Introduction

The title page of The Lady’s Almanac for 1854 showcases a romanticized illustration of a lady writing with a quill pen at an ornate desk as time slips away in the winged hourglass.

Augusta Browne’s table and chair would have been far less grand than the engraving depicts, but she was already making contributions as a writer as well as a composer. On page 92, the almanac includes her name—lacking (as often happened) the final e of Browne—among noted American women writers.

The Lady’s Almanac for 1854, p. 92.

The following sketch, “Paper and Pen,” imagines an afternoon of writing as Browne battles distractions to work on an essay that she published in 1847. The setting of Browne’s bedroom as her writing venue echoes Virginia Woolf’s 1929 essay “A Room of One’s Own,” in which the British author asserts, “a woman must have money and a room of her own if she is to write.” Augusta Browne (1820–1882) earned income primarily as a music teacher. In addition, she had a room of her own, even if—like her fellow author Emily Dickinson (1830–1886)—that room was in her parents’ house. Details from Browne’s 1847 publications in the Columbian Magazine anchor the fictional scene.

Paper and Pen

Lace curtains fluttered at the window as shouts rose from the streets. New Yorkers spoke in a jumble of accents and tongues: hawkers selling fruits and greens, teamsters yelling at their draft horses, babies howling in nearby apartments. Augusta Browne smiled when she heard the notes of a piano from a residence farther down Broome Street. Stumbles and hesitations slowed the waltz to a crawl. Someone needs a music teacher, she thought.

Sounds like a child, maybe that little girl who wears a yellow bonnet like her mother’s. I could stop by and leave my card. The lady looks too well off to be a dressmaker. Maybe the missus asked the seamstress to make a lookalike bonnet for her daughter.

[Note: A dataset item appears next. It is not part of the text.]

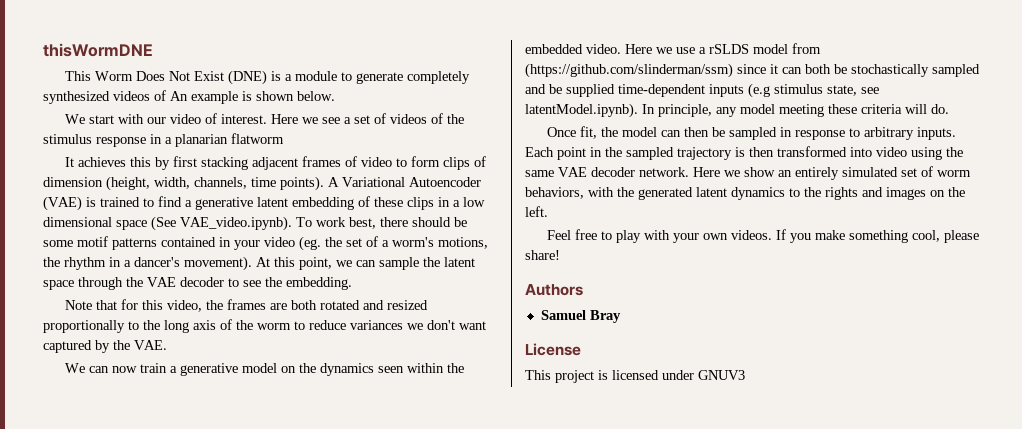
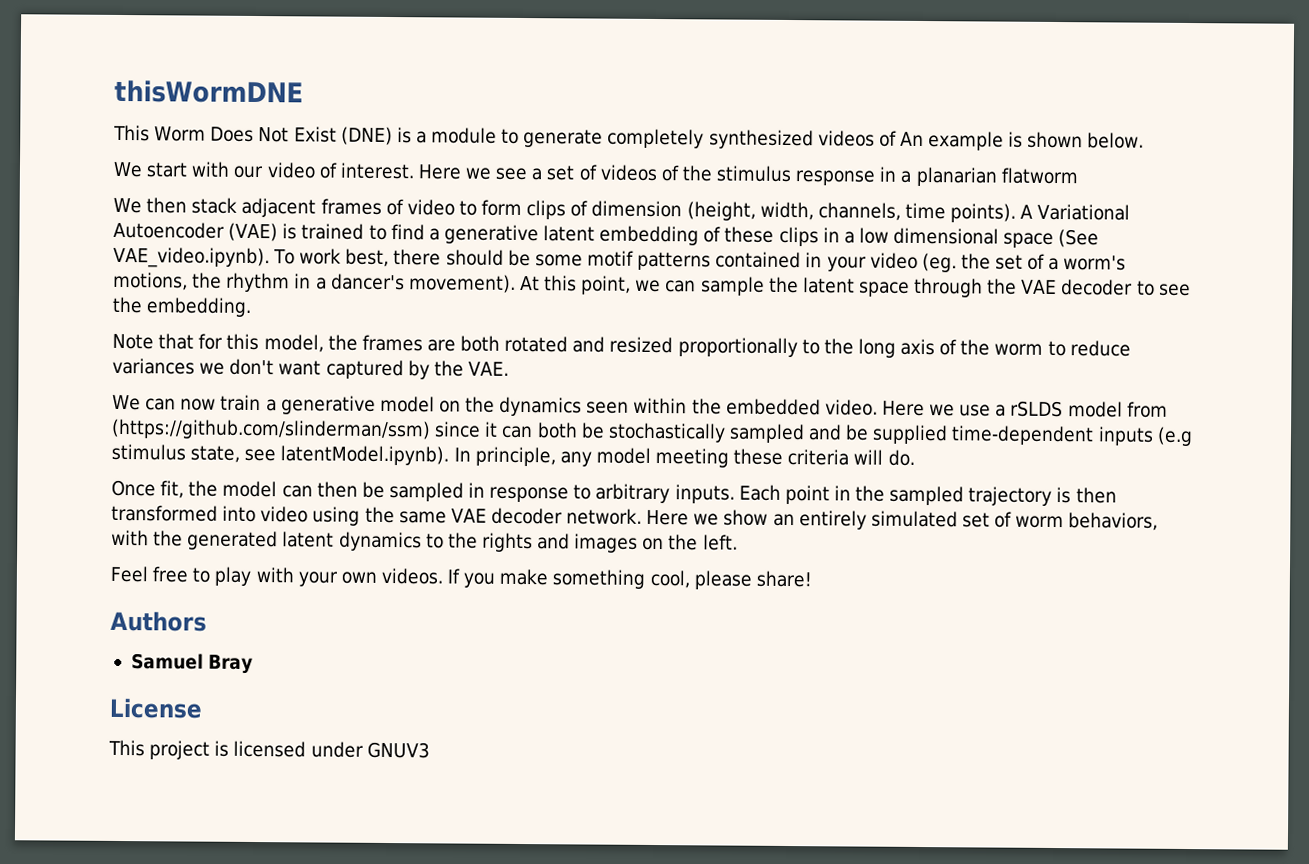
[64,156,248,170] It achieves this by first stacking -> [113,197,238,214] We then stack
[166,300,202,312] video, -> [263,334,324,353] model,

Augusta recalled when she had a new dress made from the same delicate blue fabric as her mother’s. Even the lace was the same along the neck and puffed sleeves. Only ten at the time, she remembered feeling so grown-up and pretty in the dress when she walked hand-in-hand with Mama to the shops along Broadway. The Irish seamstress had told Augusta strange tales of fairies and spirits during the fittings. She stood motionless while she took in every word. The dressmaker’s stories frightened and fascinated her at the same time. Mama laughed and said that she had heard the same stories when she was growing up in Dublin.

Her daydream reminded Augusta that she had mending of her own to do as well as errands to run. She sighed as she came back to earth. It was a rare afternoon when she had no music students to teach, but there were letters to editors and publishers that must be sent. And she needed to work on the article that she was writing for the Columbian Magazine. “Reveries of a Musician” was a loose enough theme to weave together many ideas from music, art, history, and literature. The first part of the essay had come out in July 1847, and now she was working on the conclusion for the October issue.

Ready or Not

A pile of long sheets of foolscap awaited, held down by her prized ebony pen box with mother-of-pearl inlay on its hinged lid. For years Augusta had used an empty cigar carton to hold her writing supplies, but this jewel-like box had been a gift from her brothers Louis and St. John, who worked in the piano building business in Boston. Such elegant goods arrived regularly on the merchant ships coming into Boston harbor from the Far East. Augusta often traced the inlaid design on the cover with the fingers of her left hand, as she thought about what to write next, the pen poised aloft in her right hand.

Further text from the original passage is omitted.